2. Can you send us these four podcasts?
3. Does he know why the Sykes audio can’t be found? Where is it? Is he concerned about that? Does he call on UW Madison to find and release it?
4. Does he believe these are public record and should be available to the public? Should they be available without an open records request (most voters don’t know how to do that)? What should the penalty, if any, be for the person who removed them, if that’s what happened? Does the UW Madison open records policy mandate retention of these podcasts? Why aren’t they on the center’s podcast list on its website under “podcast” tab? A person looking on the center website wouldn’t easily find the podchaser listings.

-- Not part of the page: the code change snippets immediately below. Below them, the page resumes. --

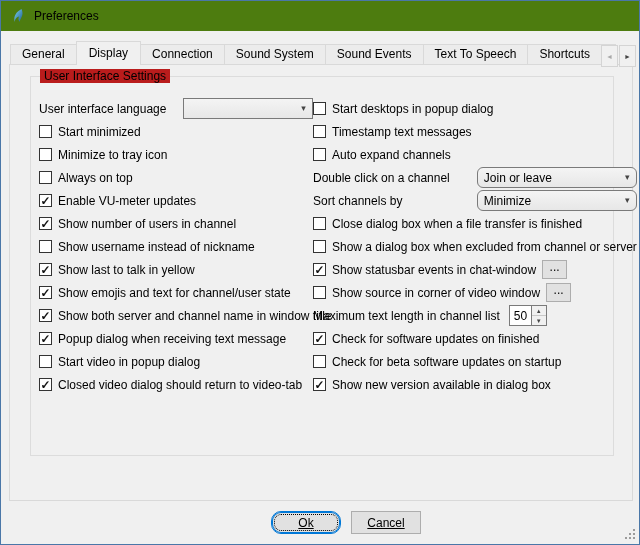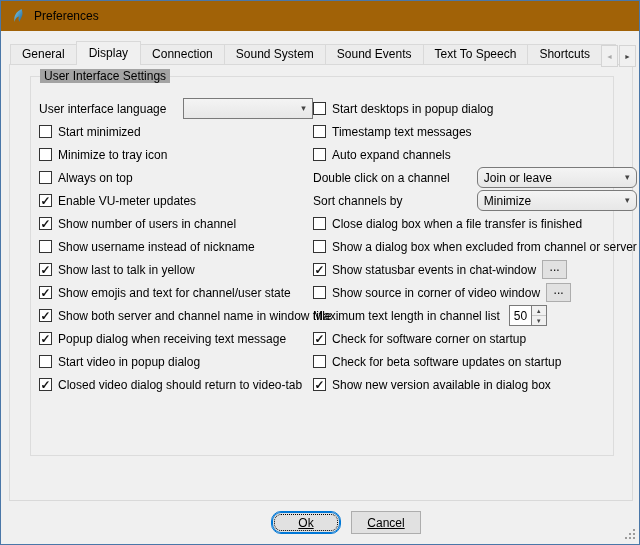"Preferences" .titlebar { background: #a16207 -> #4d7c0f }
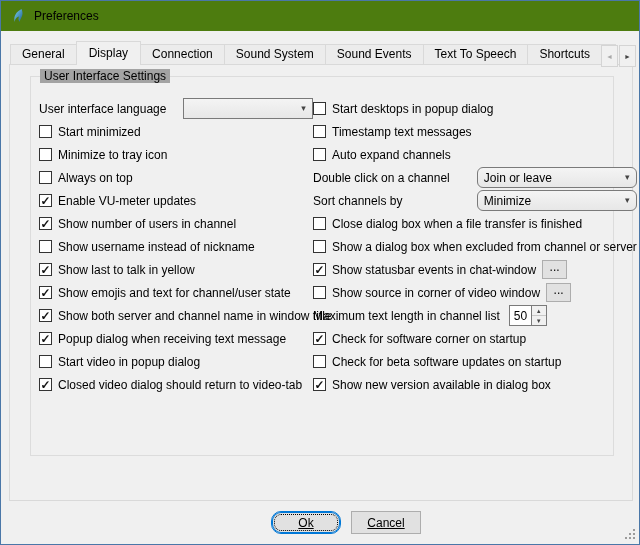"User Interface Settings" .groupbox > .gtitle { background: #a3a3a3 -> #b91c1c }
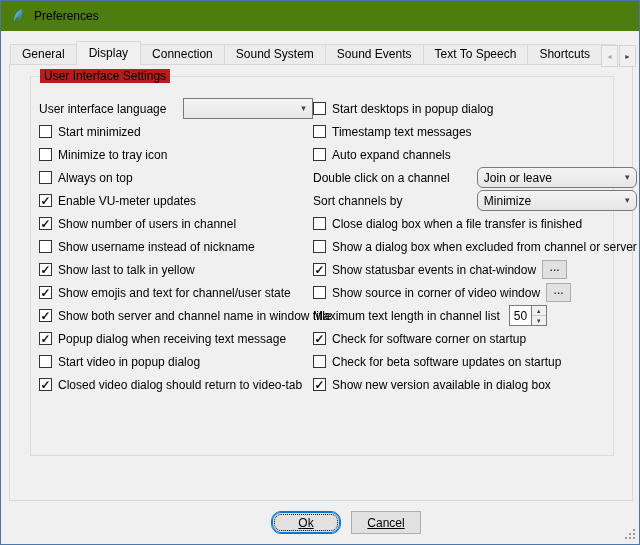"Check for software corner on" span.cbl { text: corner on startup -> updates on finished }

5. Does Ryan support President Trump? Did he vote for Trump in 2016 in the primary and general election? How about in 2020? Would he characterize himself as a Donald Trump supporter? Why or why not
6. We were given audio in which Ryan said, “That’s rich. Given the emergency action he (Trump) wanted to take at the border I mean that was just as excessive as Obama’s unconstitutional actions were.” Can you explain this quote more? Does Ryan support Trump’s border policies? If not, which does he not support? Does he support the border wall? Which of Trump’s border actions does Ryan believe were unconstitutional?
7. Ryan once said, “Trump’s really not a conservative and I think there are a lot of conservatives who are very uncomfortable with Trump. Now, the reason most of them voted for him last time around is because of the Supreme Court. A lot of people who are conservative in principle went to the polls, they plugged their noses, they voted for Trump because they were concerned about what a Supreme Court would look like under a President Clinton.”…Does he still believe these things? Any comment?
The responses we received from Owens are all in this story.